Кашель, сдавленное сипение:
— Плохо пошла…
Подобрав полы мантии, чтоб не споткнуться ненароком, я мелкими шажками двинулся прочь, молясь, чтоб преподаватели не засекли меня на открытом повороте лестницы. Впрочем, не заметили же, когда я шел сюда, значит, шансы есть. Но все-таки я не удержался и взглянул вверх, на площадку Астрономической башни.

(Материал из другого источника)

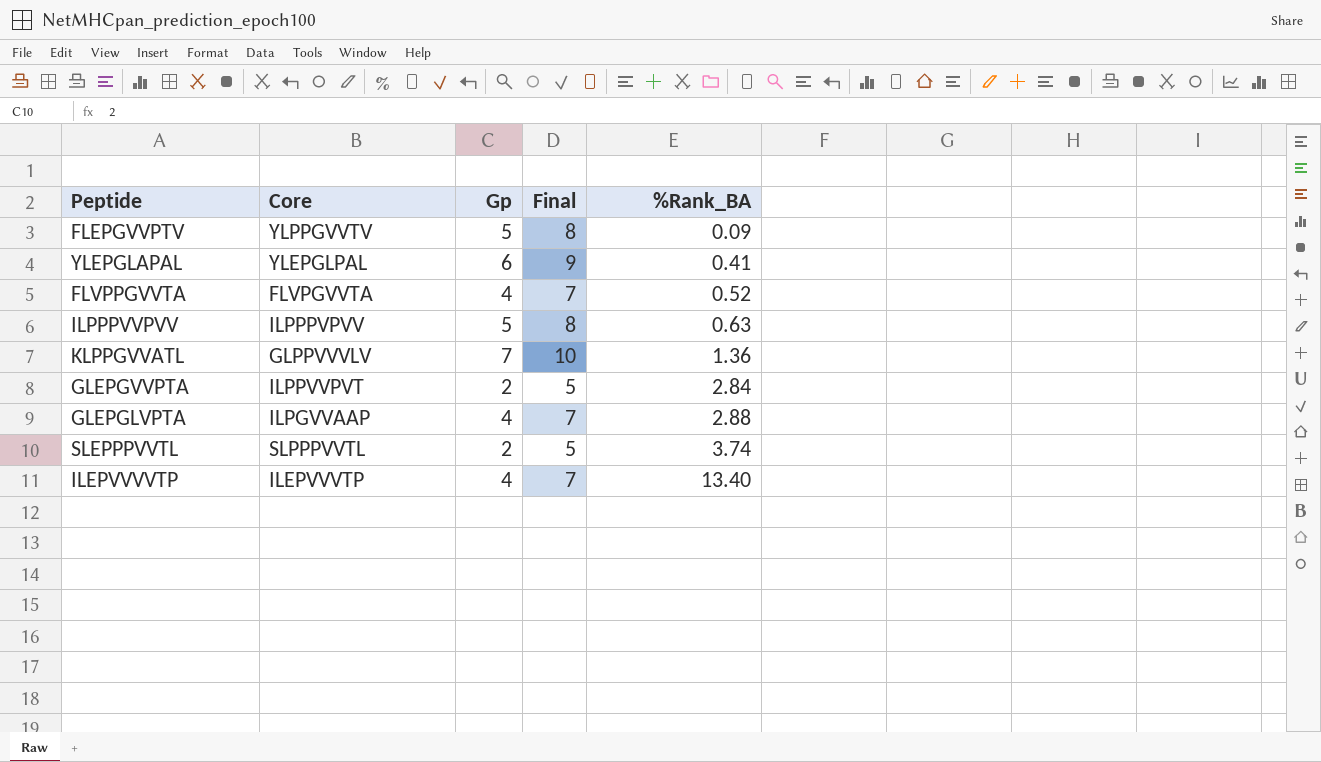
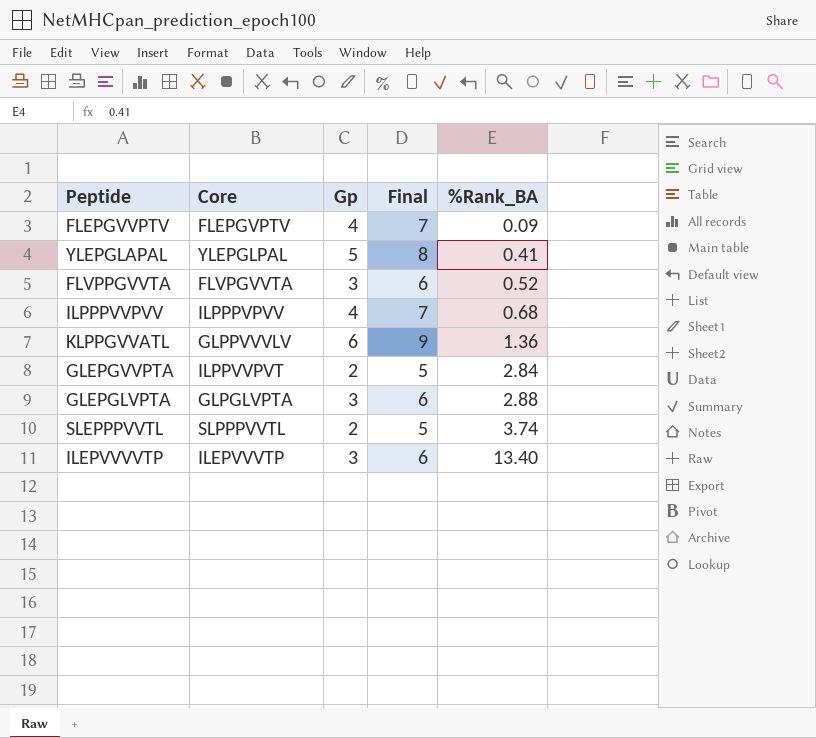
FLEPGVVPTV | Core: YLPPGVVTV -> FLEPGVPTV
FLEPGVVPTV | Gp: 5 -> 4
FLEPGVVPTV | Final: 8 -> 7
YLEPGLAPAL | Gp: 6 -> 5
YLEPGLAPAL | Final: 9 -> 8
FLVPPGVVTA | Gp: 4 -> 3
FLVPPGVVTA | Final: 7 -> 6
ILPPPVVPVV | Gp: 5 -> 4
ILPPPVVPVV | Final: 8 -> 7
ILPPPVVPVV | %Rank_BA: 0.63 -> 0.68
KLPPGVVATL | Gp: 7 -> 6
KLPPGVVATL | Final: 10 -> 9
GLEPGLVPTA | Core: ILPGVVAAP -> GLPGLVPTA
GLEPGLVPTA | Gp: 4 -> 3
GLEPGLVPTA | Final: 7 -> 6
ILEPVVVVTP | Gp: 4 -> 3
ILEPVVVVTP | Final: 7 -> 6

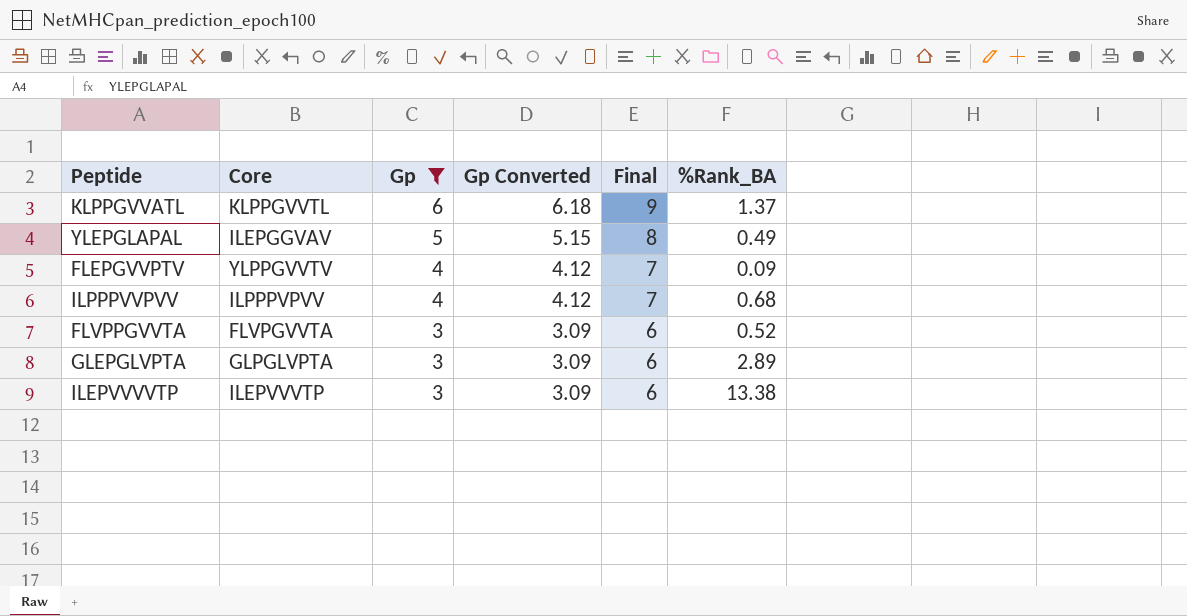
filter: none -> Gp != 2
row order: %Rank_BA ascending -> Gp descending
column Gp Converted | formula: none -> [Gp] * 1.03
KLPPGVVATL | Core: GLPPVVVLV -> KLPPGVVTL
KLPPGVVATL | %Rank_BA: 1.36 -> 1.37
YLEPGLAPAL | Core: YLEPGLPAL -> ILEPGGVAV
YLEPGLAPAL | %Rank_BA: 0.41 -> 0.49
FLEPGVVPTV | Core: FLEPGVPTV -> YLPPGVVTV
GLEPGLVPTA | %Rank_BA: 2.88 -> 2.89
ILEPVVVVTP | %Rank_BA: 13.40 -> 13.38

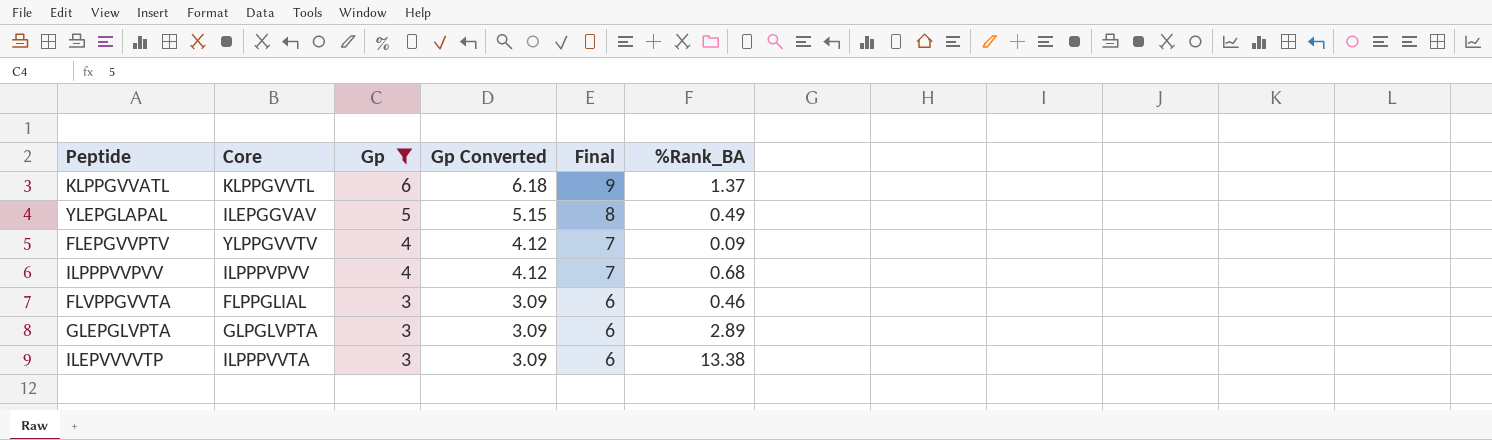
FLVPPGVVTA | Core: FLVPGVVTA -> FLPPGLIAL
FLVPPGVVTA | %Rank_BA: 0.52 -> 0.46
ILEPVVVVTP | Core: ILEPVVVTP -> ILPPPVVTA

Они сидят прямо на холодном полу. Забились в угол, прижались друг к другу, как затравленные звери в логове. Из-за широких мантий они кажутся одной большой бесформенной кучей, над которой белеют два лица. Тусклый свет палочки, воткнутой в щель между древними камнями пола. Ополовиненная бутылка огневиски мерцает елочной игрушкой. Две слившиеся фигуры, одна тень на стене. Изломанные, уставшие, обессиленные, цепляются друг за друга, пытаясь сохранить жалкие крупицы тепла, и глушат алкоголем боль искалеченных душ… Герои войны. Живые легенды.